The F-15 emerged from a design study started in the early 1960s called the FX program. When the missile centered American designs of the late 1940s and 50s proved vulnerable to seemingly less advanced Soviet Migs over Vietnam, and after the unveiling of the Mig 25, the U.S. started a concentrated effort to build the next generation of fighters. Centered around the energy maneuverability theory the new designs would have very high thrust to weight ratios. That’s what the F-15 (and F-14, F-16 and F-18) would eventually achieve. Built around two Pratt and Whitney F-100 engines that allow the aircraft to accelerate in the vertical, the F-15 and associated new generation U.S. fighters outclassed any opposition at the time. In 1976 a specially prepared F-15 called the Streak Eagle broke eight time to climb records previously held by the Mig 25. A year prior the Japanese Self Defense Force came looking for a replacement for their F-104 and F-4s. Their search ended with licensing rights build the F-15J in Japan.
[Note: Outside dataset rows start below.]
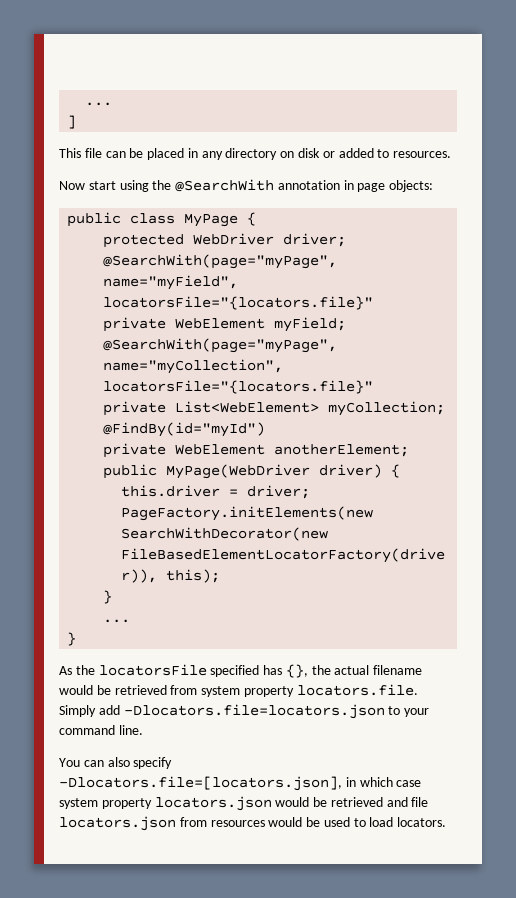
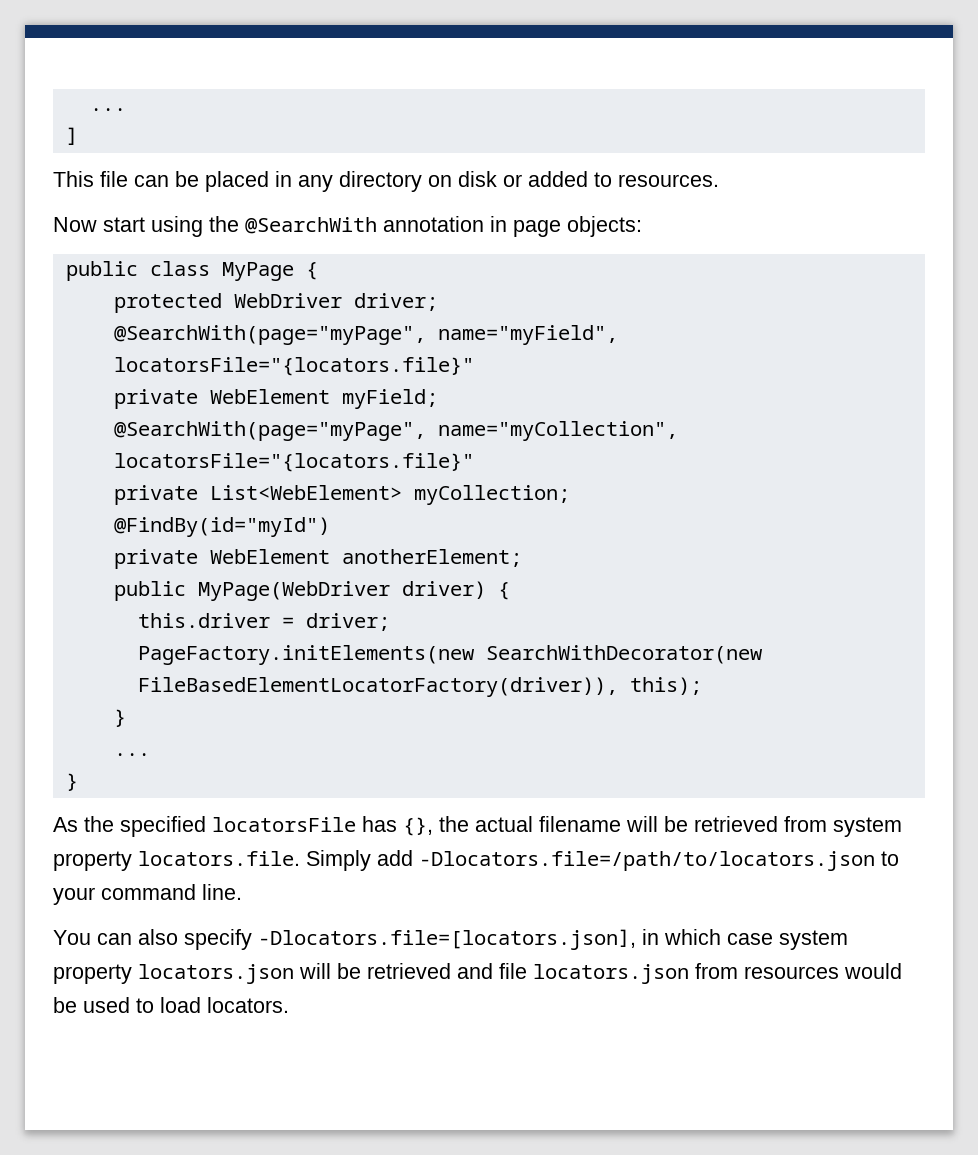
[98,664,260,677] locatorsFile specified -> [120,816,356,837] specified locatorsFile
[59,685,93,695] would -> [626,816,658,832] will
[123,704,385,719] -Dlocators.file=locators.json -> [419,851,875,871] -Dlocators.file=/path/to/locators.json
[275,797,310,807] would -> [299,963,331,979] will

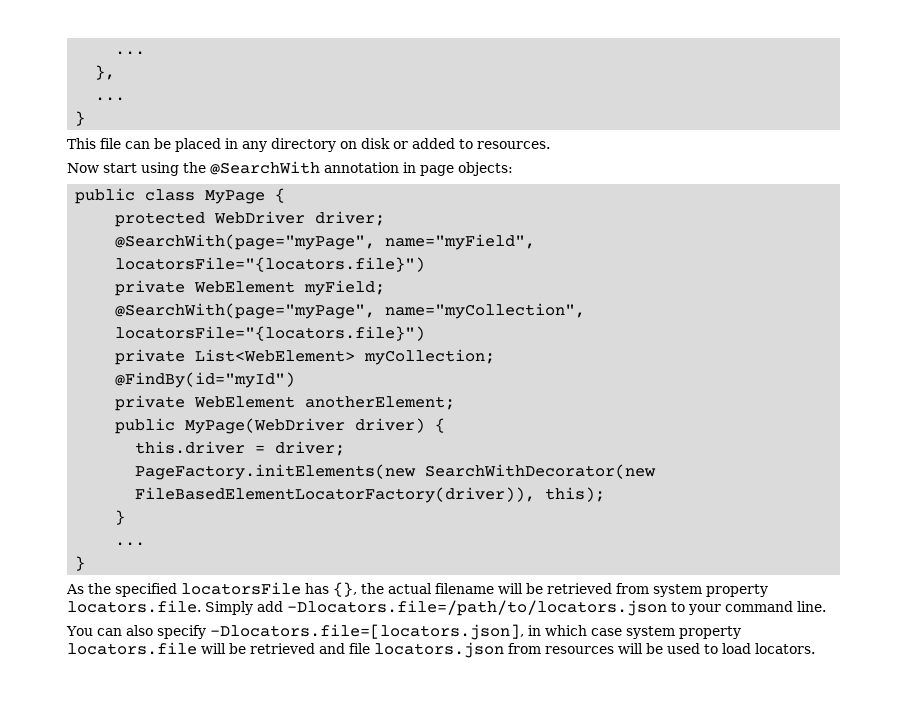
[89,108,126,111] [65,127,78,145] ... // ] -> [115,51,146,55] [95,65,116,80] [95,97,126,101] [75,111,86,126] ... // }, // ... // }
[113,357,474,376] locatorsFile="{locators.file}" -> [115,257,426,272] locatorsFile="{locators.file}")
[113,453,474,472] locatorsFile="{locators.file}" -> [115,326,426,341] locatorsFile="{locators.file}")
[138,964,294,984] locators.json -> [67,642,197,655] locators.file
[844,963,902,979] would -> [618,643,643,654] will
Mitsubishi Heavy Industries built 139 single seat F-15Js. The equal of the U.S. F-15C, the Japanese F-15J only lacks some of the advanced electronics found in U.S. Eagles. Japan has made up for that with some indigenous equipment that makes these Eagles just as lethal.
This is the first kit I’ve built by the Platz company and I’ve been very impressed. The kit is packed in a top open box with a nice color illustration on the top and a four view color diagram on the bottom. Inside are eights sprues of grey plastic and one clear sprue. There’s some really cool features including full intake trunks, a very detailed cockpit, separate speed brake, and amazing exhausts built up from no less than 21 parts each. Minor ding for a seam down the middle of the canopy that needs removal, and panel lines that are a tad deep for the scale. I polished out the canopy seam and the panel lines worked just fine if you don’t put a wash in them. You also get four drop tanks (only need three), and eight missiles (4 heat seekers AAM-3 and 4 radar guided AAM-4). Instructions are a single sheet fold-out with color call-outs for Mr. Color and Model Master paints. The decal sheet is extensive providing markings for eight different Eagles.
Photo etch set
I'll put it this way: I can’t imagine building this kit without this photo etch set (Stock Number: M72-35). The price of the single fret of parts ($16.00) is justified by the instrument panel, seat harness for the Aces II seat and the HUD frame with plastic reflectors. This set is produced by Eduard and if you’ve used or seen them before you know they are amazing. But wait!, There’s more. You also get intake ramps, fuselage mounting points for the AAM-4 missiles, interior of the speed brake, antennas and some small vents that replace molded parts on the underside of the airframe. A nice touch are the mounting plates for all the antenna replacements. They are slotted to correspond with a tab on the antennas and the system works very well. As always, the instructions are very clear as to where each part should go.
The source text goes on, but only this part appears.